Artık özgür olmak istiyorum. Özgür yaşamak ve özgür düşünmek… Her türlü baskıdan uzak, kendi başıma kararlar verebilmek… Ama ona ulaşmak ne mümkün? Platonik aşka dönüşmüş bir kere. Yaklaşırken bile kilometrelerce uzaklaşıyorum aslında. Savaşlar veriyorum uğruna. Ve bu savaşların yeni sınırlar çizdiğini görüyorum. Özgürlük, gerçekte nedir, ne değildir, ayrı bir konu. Ama şundan kesinlikle eminim ki hayatı başkalarına göre yaşayan biri için sadece düşsel bir kavramdan ibarettir.

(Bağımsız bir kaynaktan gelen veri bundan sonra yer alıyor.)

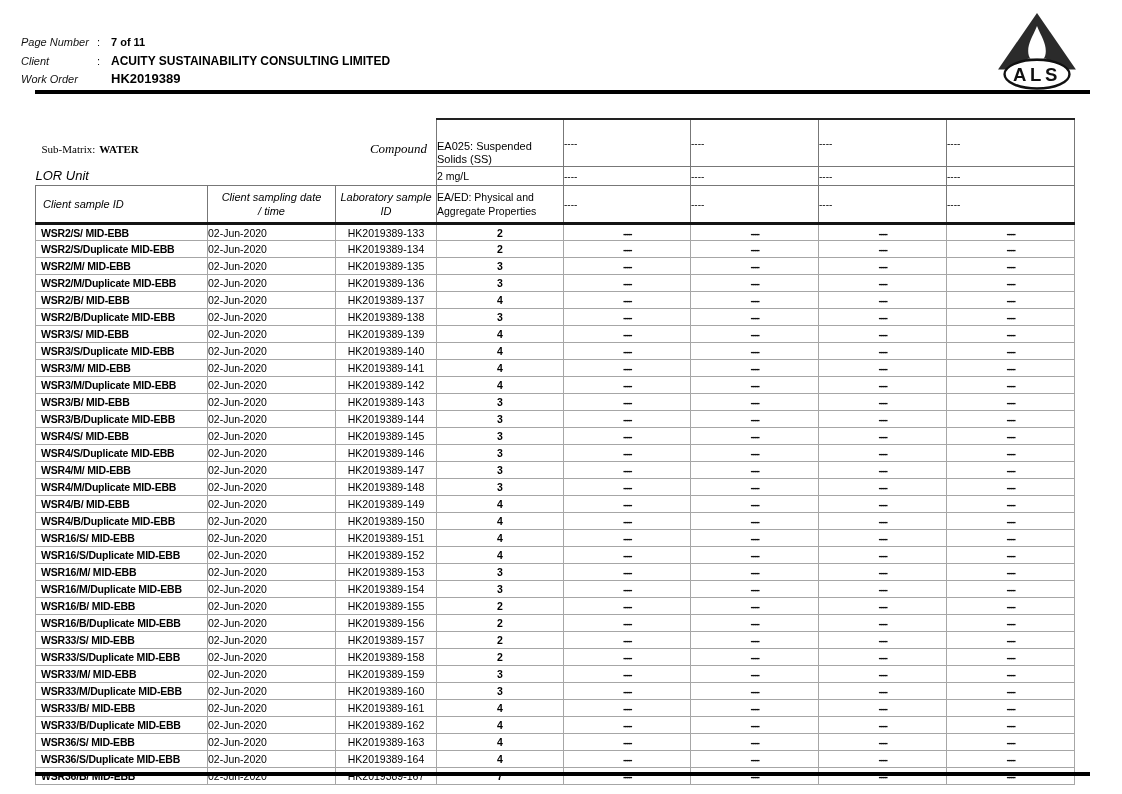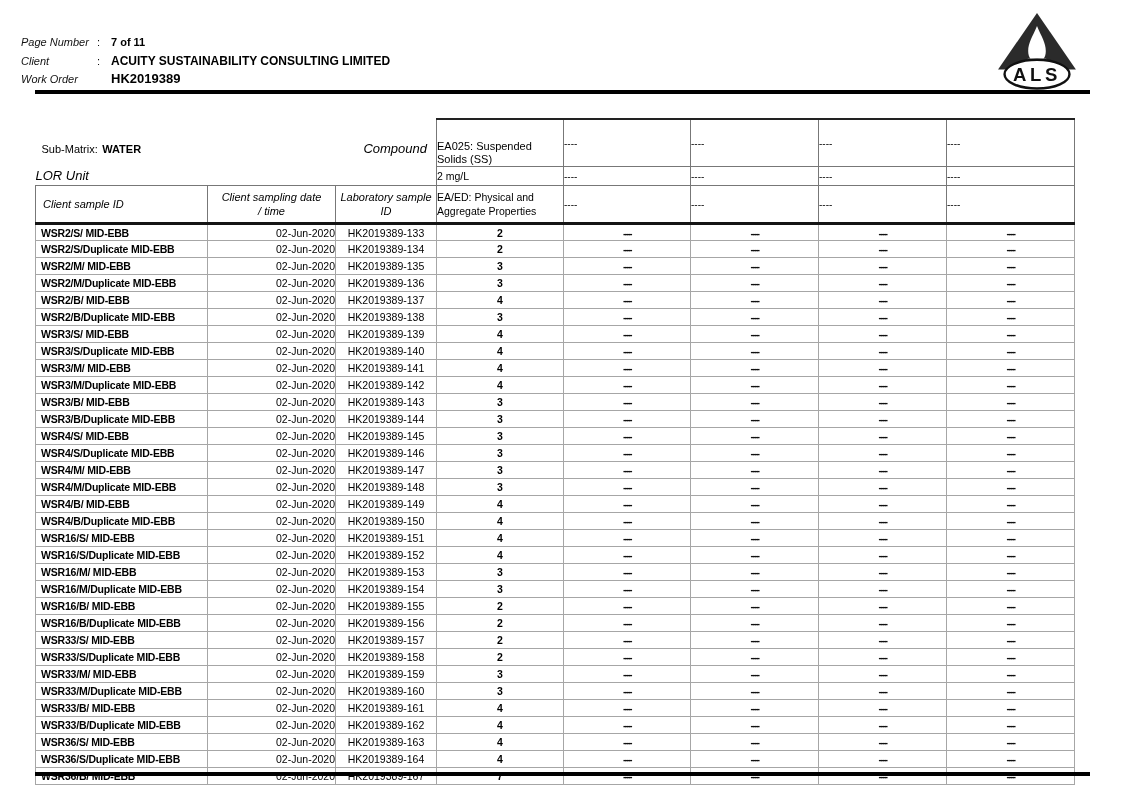--- a/index.html
+++ b/index.html
@@ -39,40 +39,40 @@
   tr.row-a { height: 30px; }
   tr.row-b { height: 19px; }
   tr.row-c { height: 38px; }
 
   .no-brd { border: none; }
   .box { border: 1px solid #777; }
   tr.row-a .box { border-top: 2px solid #222; }
   tr.row-c .box { border-bottom: 3px solid #141414; }
 
   .submatrix-cell { vertical-align: top; padding: 5px 8px 0 6px; }
-  .submatrix-line { display: flex; justify-content: space-between; align-items: baseline; }
+  .submatrix-line { display: flex; justify-content: space-between; align-items: baseline; font-family: Liberation Serif, serif; }
   .submatrix-label { font-size: 11px; }
   .submatrix-value { font-size: 11px; font-weight: bold; }
   .it-right { font-style: italic; font-size: 13px; text-align: right; padding-right: 9px; }
   tr.row-a .it-right { vertical-align: top; padding-top: 7px; }
 
   .ea-name { font-weight: bold; font-size: 11px; text-align: center; line-height: 13px; padding-top: 20px; }
   .ea-lor { font-size: 10.5px; text-align: center; }
   .ea-method { font-size: 10.5px; text-align: center; line-height: 14px; }
 
   .colhead { font-style: italic; font-size: 11px; }
   .colhead.left { text-align: left; padding-left: 7px; margin-top: 12px; }
   .colhead.center { text-align: center; line-height: 14px; }
 
   .dash-h { text-align: center; font-size: 10px; font-weight: bold; letter-spacing: 0px; color: #111; }
 
   
   tbody.data td { border: 1px solid #a6a6a6; height: 17px; font-size: 10.5px; }
   td.c-id   { font-weight: bold; font-size: 9.5px; letter-spacing: -0.2px; padding-left: 5px; }
-  td.c-date { text-align: right; font-size: 10.5px; }
+  td.c-date { text-align: left; font-size: 10.5px; }
   td.c-lab  { text-align: center; font-size: 10.5px; }
   td.c-val  { text-align: center; font-size: 10px; font-weight: bold; }
   td.c-dash { text-align: center; font-size: 10px; font-weight: bold; letter-spacing: -1.5px; color: #111; }
 </style>
 </head>
 <body>
 
 <div class="page">
 
   <div class="hdr">

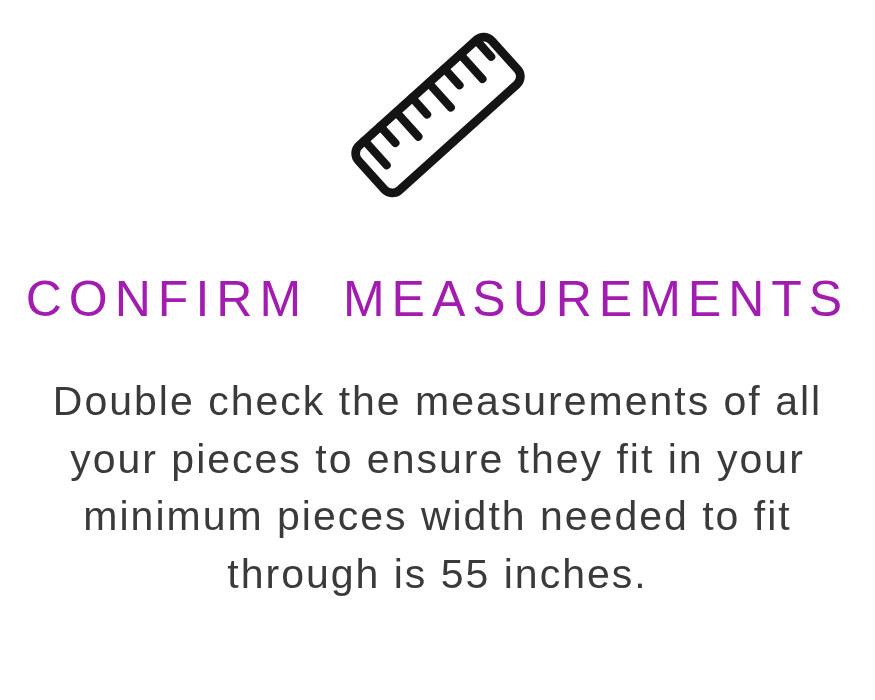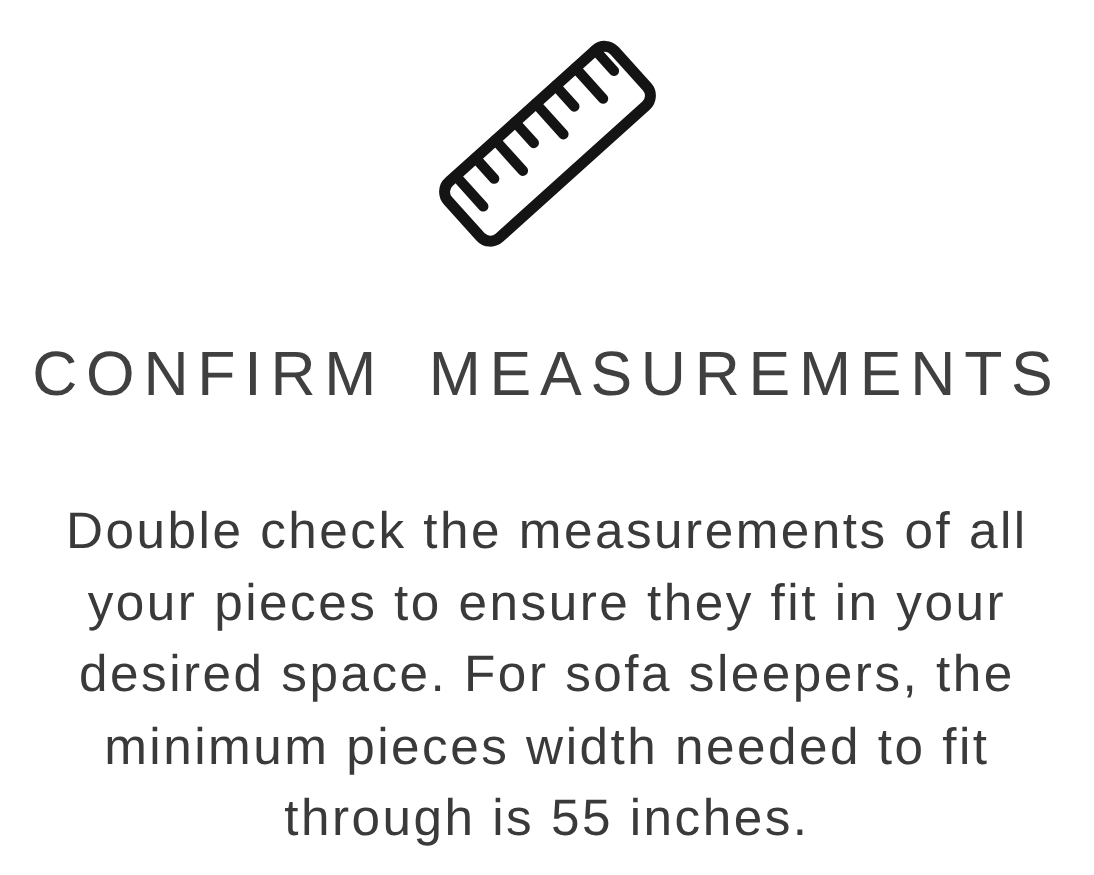--- a/index.html
+++ b/index.html
@@ -26,26 +26,26 @@
     align-items: center;
     justify-content: center;
   }
   .heading {
     margin: 64px 0 0 0;
     font-size: 50px;
     line-height: 50px;
     font-weight: 400;
     letter-spacing: 7px;
     word-spacing: 14px;
-    color: #404040;
+    color: #a21caf;
     white-space: nowrap;
     text-align: center;
   }
   .body-copy {
-    margin-top: 72px;
+    margin-top: 49px;
     width: 875px;
     text-align: center;
     color: #3a3a3a;
     font-size: 41px;
     line-height: 57.5px;
     letter-spacing: 2px;
     font-weight: 400;
   }
   .body-line {
     white-space: nowrap;
@@ -63,18 +63,17 @@
         <path stroke-width="8.5" d="M26 67v34 M48 67v23 M70 67v34 M92 67v23 M115 67v34 M137 67v23 M159 67v34 M181 67v23"></path>
       </g>
     </svg>
   </div>
 
   <h1 class="heading">CONFIRM MEASUREMENTS</h1>
 
   <div class="body-copy">
     <div class="body-line">Double check the measurements of all</div>
     <div class="body-line">your pieces to ensure they fit in your</div>
-    <div class="body-line">desired space. For sofa sleepers, the</div>
     <div class="body-line">minimum pieces width needed to fit</div>
     <div class="body-line">through is 55 inches.</div>
   </div>
 
 </div>
 
 </body></html>

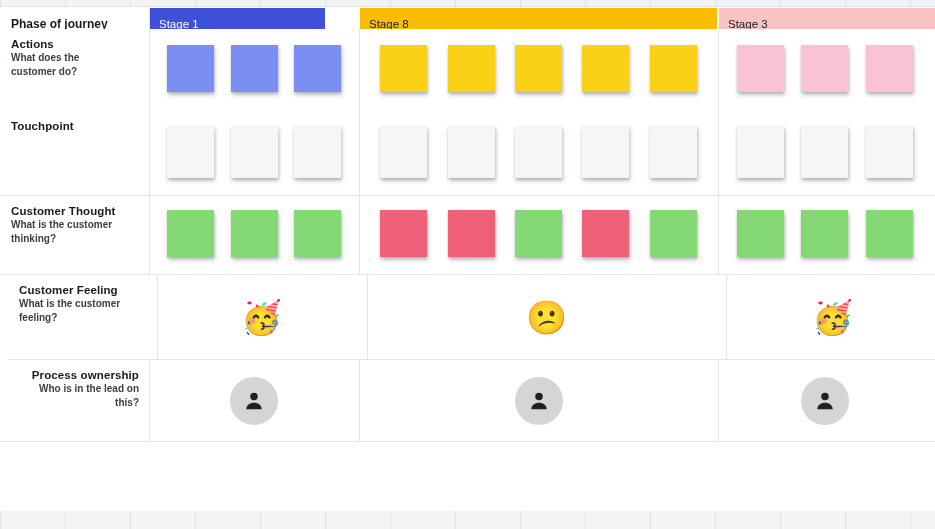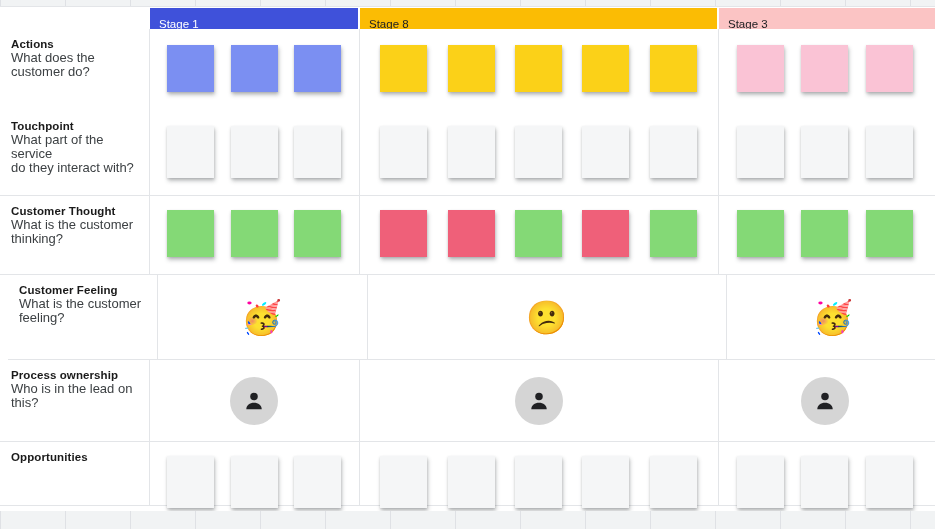--- a/index.html
+++ b/index.html
@@ -37,22 +37,23 @@
     position: absolute; left: 0; top: 0; bottom: 0; width: 150px;
     padding: 8px 10px 0 11px;
     border-right: 1px solid #e3e5e8;
     background: #fff;
   }
   .label-title {
     font-size: 11.5px; font-weight: bold; color: #1a1a1a;
     line-height: 14px; letter-spacing: .1px;
   }
   .label-sub {
-    font-size: 13px; color: #3c4043; line-height: 14px;
+    font-size: 10px; color: #3c4043; line-height: 14px;
     margin-top: 0px;
+    font-weight: bold;
   }
 
   
   .hdr-row { height: 34px; }
   .stage-hdr {
     position: absolute; top: 1px; height: 32px;
     display: flex; align-items: center;
     padding-left: 9px;
     font-size: 11.5px; color: #202124; font-weight: normal;
   }
@@ -107,21 +108,22 @@
       <div class="tick" style="left: 585px;"></div>
       <div class="tick" style="left: 650px;"></div>
       <div class="tick" style="left: 715px;"></div>
       <div class="tick" style="left: 780px;"></div>
       <div class="tick" style="left: 845px;"></div>
       <div class="tick" style="left: 910px;"></div>
     </div>
 
   <div class="grid" id="grid">
       <div class="row hdr-row" style="top: 0px; height: 34px;">
-        <div class="stage-hdr s1" style="left: 150px; width: 208px; background: rgb(63, 81, 218); color: rgb(255, 255, 255);">
+        <div class="hdr-phase">Phase of journey</div>
+        <div class="stage-hdr s1" style="left: 150px; width: 175px; background: rgb(63, 81, 218); color: rgb(255, 255, 255);">
           <span>Stage 1</span>
         </div>
         <div class="stage-hdr" style="left: 360px; width: 357px; background: rgb(251, 188, 4); color: rgb(32, 33, 36);">
           <span>Stage 8</span>
         </div>
         <div class="stage-hdr" style="left: 719px; width: 229px; background: rgb(251, 196, 196); color: rgb(32, 33, 36);">
           <span>Stage 3</span>
         </div>
       </div>
       <div class="row" style="top: 22px; height: 98px;">
@@ -140,22 +142,20 @@
         <div class="note" style="left: 515px; top: 15.5px; background: rgb(251, 209, 24);"></div>
         <div class="note" style="left: 582.333px; top: 15.5px; background: rgb(251, 209, 24);"></div>
         <div class="note" style="left: 649.667px; top: 15.5px; background: rgb(251, 209, 24);"></div>
         <div class="note" style="left: 736.5px; top: 15.5px; background: rgb(250, 195, 213);"></div>
         <div class="note" style="left: 801px; top: 15.5px; background: rgb(250, 195, 213);"></div>
         <div class="note" style="left: 865.5px; top: 15.5px; background: rgb(250, 195, 213);"></div>
       </div>
       <div class="row" style="top: 104px; height: 85px; padding-left: 45px;">
         <div class="label-cell">
           <div class="label-title">Touchpoint</div>
-          <div class="label-sub" style="white-space: pre-line;">What part of the service
-do they interact with?</div>
         </div>
         <div class="colsep" style="left: 359px;"></div>
         <div class="colsep" style="left: 718px;"></div>
         <div class="note tall" style="left: 166.75px; top: 14.5px; background: rgb(245, 246, 247);"></div>
         <div class="note tall" style="left: 230.5px; top: 14.5px; background: rgb(245, 246, 247);"></div>
         <div class="note tall" style="left: 294.25px; top: 14.5px; background: rgb(245, 246, 247);"></div>
         <div class="note tall" style="left: 380.333px; top: 14.5px; background: rgb(245, 246, 247);"></div>
         <div class="note tall" style="left: 447.667px; top: 14.5px; background: rgb(245, 246, 247);"></div>
         <div class="note tall" style="left: 515px; top: 14.5px; background: rgb(245, 246, 247);"></div>
         <div class="note tall" style="left: 582.333px; top: 14.5px; background: rgb(245, 246, 247);"></div>
@@ -189,21 +189,21 @@
           <div class="label-title">Customer Feeling</div>
           <div class="label-sub" style="white-space: pre-line;">What is the customer
 feeling?</div>
         </div>
         <div class="colsep" style="left: 359px;"></div>
         <div class="colsep" style="left: 718px;"></div>
         <div class="emoji" style="left: 235px; top: 23.5px;">🥳</div>
         <div class="emoji" style="left: 519.5px; top: 23.5px;">😕</div>
         <div class="emoji" style="left: 805.5px; top: 23.5px;">🥳</div>
       </div>
-      <div class="row" style="top: 353px; height: 82px;">
+      <div class="row" style="top: 353px; height: 82px; text-align: right;">
         <div class="label-cell">
           <div class="label-title">Process ownership</div>
           <div class="label-sub" style="white-space: pre-line;">Who is in the lead on
 this?</div>
         </div>
         <div class="colsep" style="left: 359px;"></div>
         <div class="colsep" style="left: 718px;"></div>
         <div class="avatar" style="left: 230px; top: 17px; background: rgb(213, 213, 213);">
           <svg viewBox="0 0 24 24">
             <circle cx="12" cy="7.2" r="4.1" fill="#202124"></circle>
@@ -215,38 +215,20 @@
             <circle cx="12" cy="7.2" r="4.1" fill="#202124"></circle>
             <path d="M3.6 21c0-4.6 3.8-7.2 8.4-7.2s8.4 2.6 8.4 7.2z" fill="#202124"></path>
           </svg>
         </div>
         <div class="avatar" style="left: 800.5px; top: 17px; background: rgb(213, 213, 213);">
           <svg viewBox="0 0 24 24">
             <circle cx="12" cy="7.2" r="4.1" fill="#202124"></circle>
             <path d="M3.6 21c0-4.6 3.8-7.2 8.4-7.2s8.4 2.6 8.4 7.2z" fill="#202124"></path>
           </svg>
         </div>
-      </div>
-      <div class="row" style="top: 435px; height: 64px;">
-        <div class="label-cell">
-          <div class="label-title">Opportunities</div>
-        </div>
-        <div class="colsep" style="left: 359px;"></div>
-        <div class="colsep" style="left: 718px;"></div>
-        <div class="note tall" style="left: 166.75px; top: 14px; background: rgb(245, 246, 247);"></div>
-        <div class="note tall" style="left: 230.5px; top: 14px; background: rgb(245, 246, 247);"></div>
-        <div class="note tall" style="left: 294.25px; top: 14px; background: rgb(245, 246, 247);"></div>
-        <div class="note tall" style="left: 380.333px; top: 14px; background: rgb(245, 246, 247);"></div>
-        <div class="note tall" style="left: 447.667px; top: 14px; background: rgb(245, 246, 247);"></div>
-        <div class="note tall" style="left: 515px; top: 14px; background: rgb(245, 246, 247);"></div>
-        <div class="note tall" style="left: 582.333px; top: 14px; background: rgb(245, 246, 247);"></div>
-        <div class="note tall" style="left: 649.667px; top: 14px; background: rgb(245, 246, 247);"></div>
-        <div class="note tall" style="left: 736.5px; top: 14px; background: rgb(245, 246, 247);"></div>
-        <div class="note tall" style="left: 801px; top: 14px; background: rgb(245, 246, 247);"></div>
-        <div class="note tall" style="left: 865.5px; top: 14px; background: rgb(245, 246, 247);"></div>
       </div>
     </div>
 
   <div class="sheet-strip bottom" id="strip-bottom">
       <div class="tick" style="left: 0px;"></div>
       <div class="tick" style="left: 65px;"></div>
       <div class="tick" style="left: 130px;"></div>
       <div class="tick" style="left: 195px;"></div>
       <div class="tick" style="left: 260px;"></div>
       <div class="tick" style="left: 325px;"></div>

Toplumu özgürleştirme adına verdiğim siyasi mücadele, kişisel alanlarıma girerek bir anda hayatımı darmadağın edebiliyor. Aynı sendika içerisinde iki grup asıl düşmanlarını bırakıp nedensiz bir şekilde birbirine diş biliyor. Çünkü bu ülkede insanlar benzer fikirleri savunsalar da bir arada yapamıyorlar. Kitlesel bir yürüyüş sırasında, devrimci geçinen adamlar, devleti, polisi bir yana bırakarak “Ah o Hasan!” diye naralar atabiliyorlar. Çünkü özgürlük savunduğumuz fikirlerde değil, kafamızın içinde.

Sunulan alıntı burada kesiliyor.